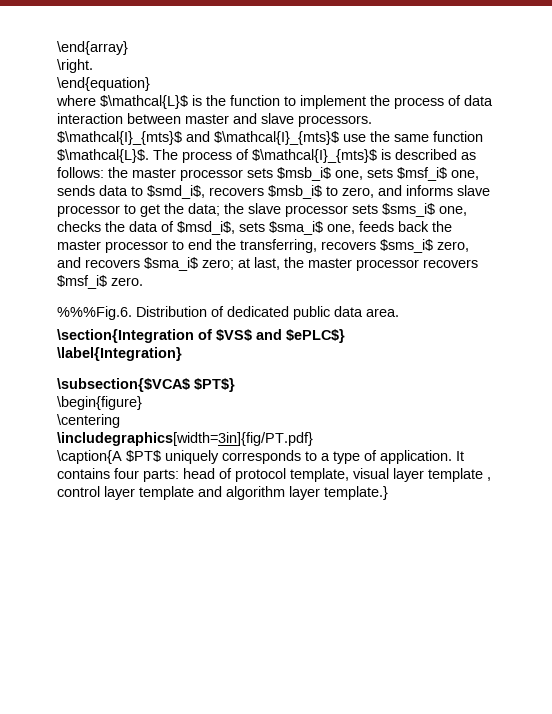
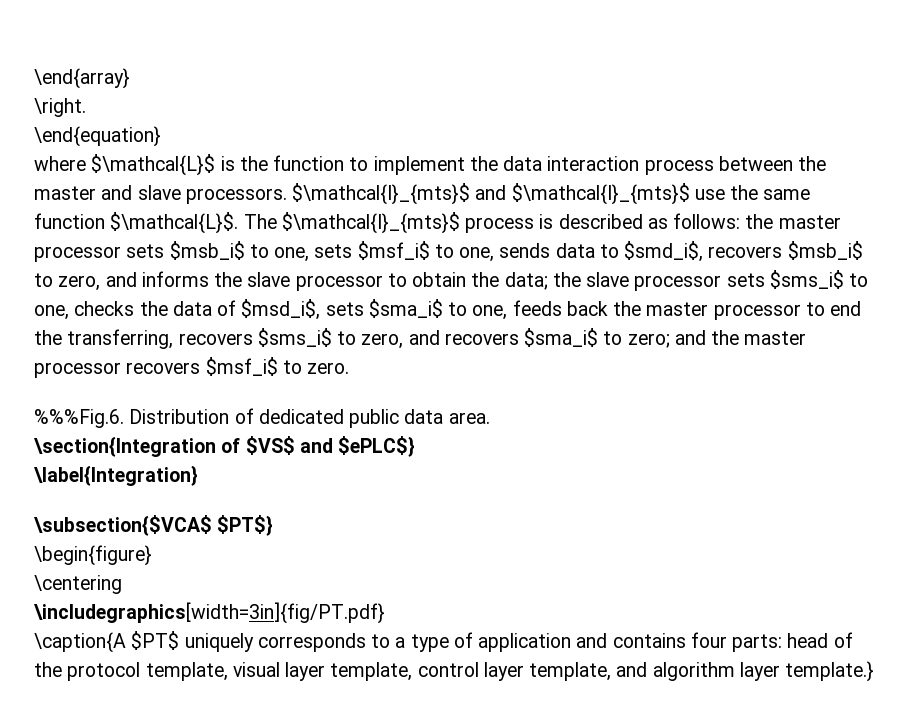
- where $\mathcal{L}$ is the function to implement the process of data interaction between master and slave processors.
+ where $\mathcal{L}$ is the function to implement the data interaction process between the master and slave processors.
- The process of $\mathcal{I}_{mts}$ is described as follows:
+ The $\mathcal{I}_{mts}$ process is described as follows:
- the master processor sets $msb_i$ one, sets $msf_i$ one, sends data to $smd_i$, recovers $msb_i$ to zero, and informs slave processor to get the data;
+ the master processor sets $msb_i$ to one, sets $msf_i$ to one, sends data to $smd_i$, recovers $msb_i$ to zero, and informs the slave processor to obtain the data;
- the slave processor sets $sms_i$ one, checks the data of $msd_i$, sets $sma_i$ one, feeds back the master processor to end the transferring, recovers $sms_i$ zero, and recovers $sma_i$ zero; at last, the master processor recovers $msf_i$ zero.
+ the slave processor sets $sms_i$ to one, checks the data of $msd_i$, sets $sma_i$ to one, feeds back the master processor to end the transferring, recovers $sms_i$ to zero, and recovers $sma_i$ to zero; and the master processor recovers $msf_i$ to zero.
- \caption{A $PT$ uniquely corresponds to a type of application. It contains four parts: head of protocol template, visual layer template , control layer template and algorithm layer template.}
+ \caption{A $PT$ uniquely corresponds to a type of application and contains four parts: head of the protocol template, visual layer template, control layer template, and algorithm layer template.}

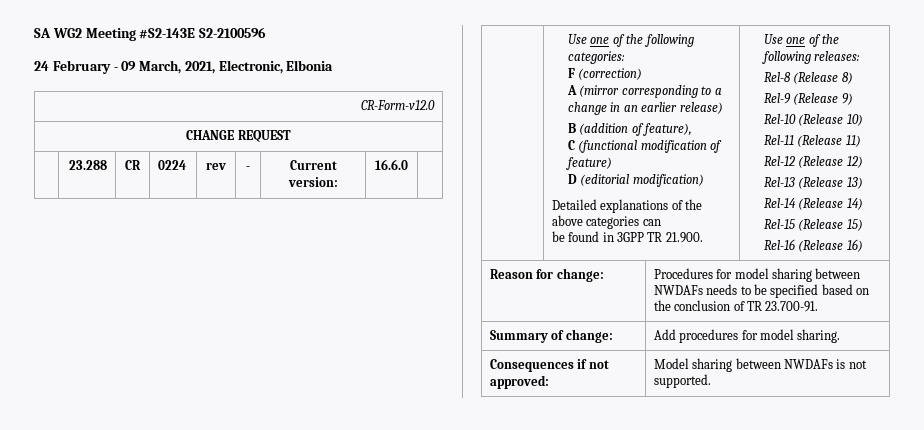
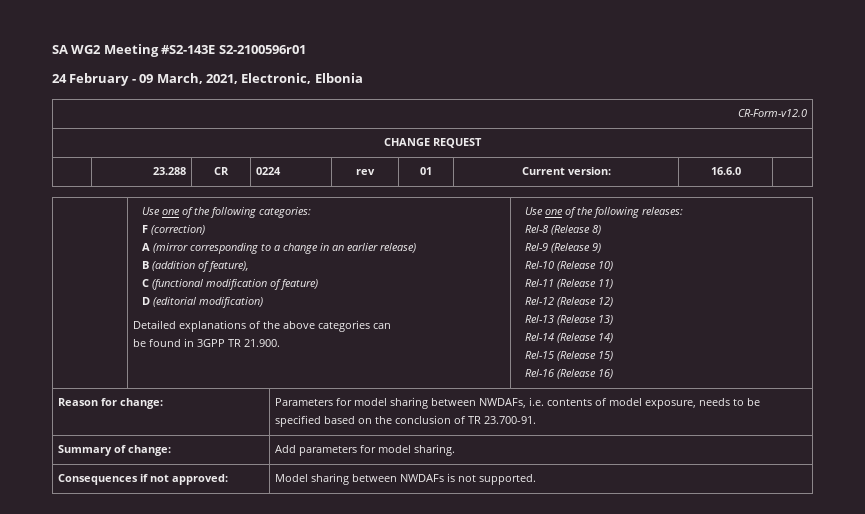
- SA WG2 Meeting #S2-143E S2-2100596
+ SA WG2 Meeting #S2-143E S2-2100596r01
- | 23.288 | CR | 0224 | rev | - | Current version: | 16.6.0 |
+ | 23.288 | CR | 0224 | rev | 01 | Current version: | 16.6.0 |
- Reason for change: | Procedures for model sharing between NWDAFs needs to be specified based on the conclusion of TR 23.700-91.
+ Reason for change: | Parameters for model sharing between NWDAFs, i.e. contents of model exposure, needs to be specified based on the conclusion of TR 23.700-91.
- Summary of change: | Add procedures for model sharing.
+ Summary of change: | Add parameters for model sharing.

= = = = = = =

EXERCISE GOAL. Which lines in the material above include the string "informs"? Pull them out.

ANSWER TO THIS EXERCISE.
- the master processor sets $msb_i$ one, sets $msf_i$ one, sends data to $smd_i$, recovers $msb_i$ to zero, and informs slave processor to get the data;
+ the master processor sets $msb_i$ to one, sets $msf_i$ to one, sends data to $smd_i$, recovers $msb_i$ to zero, and informs the slave processor to obtain the data;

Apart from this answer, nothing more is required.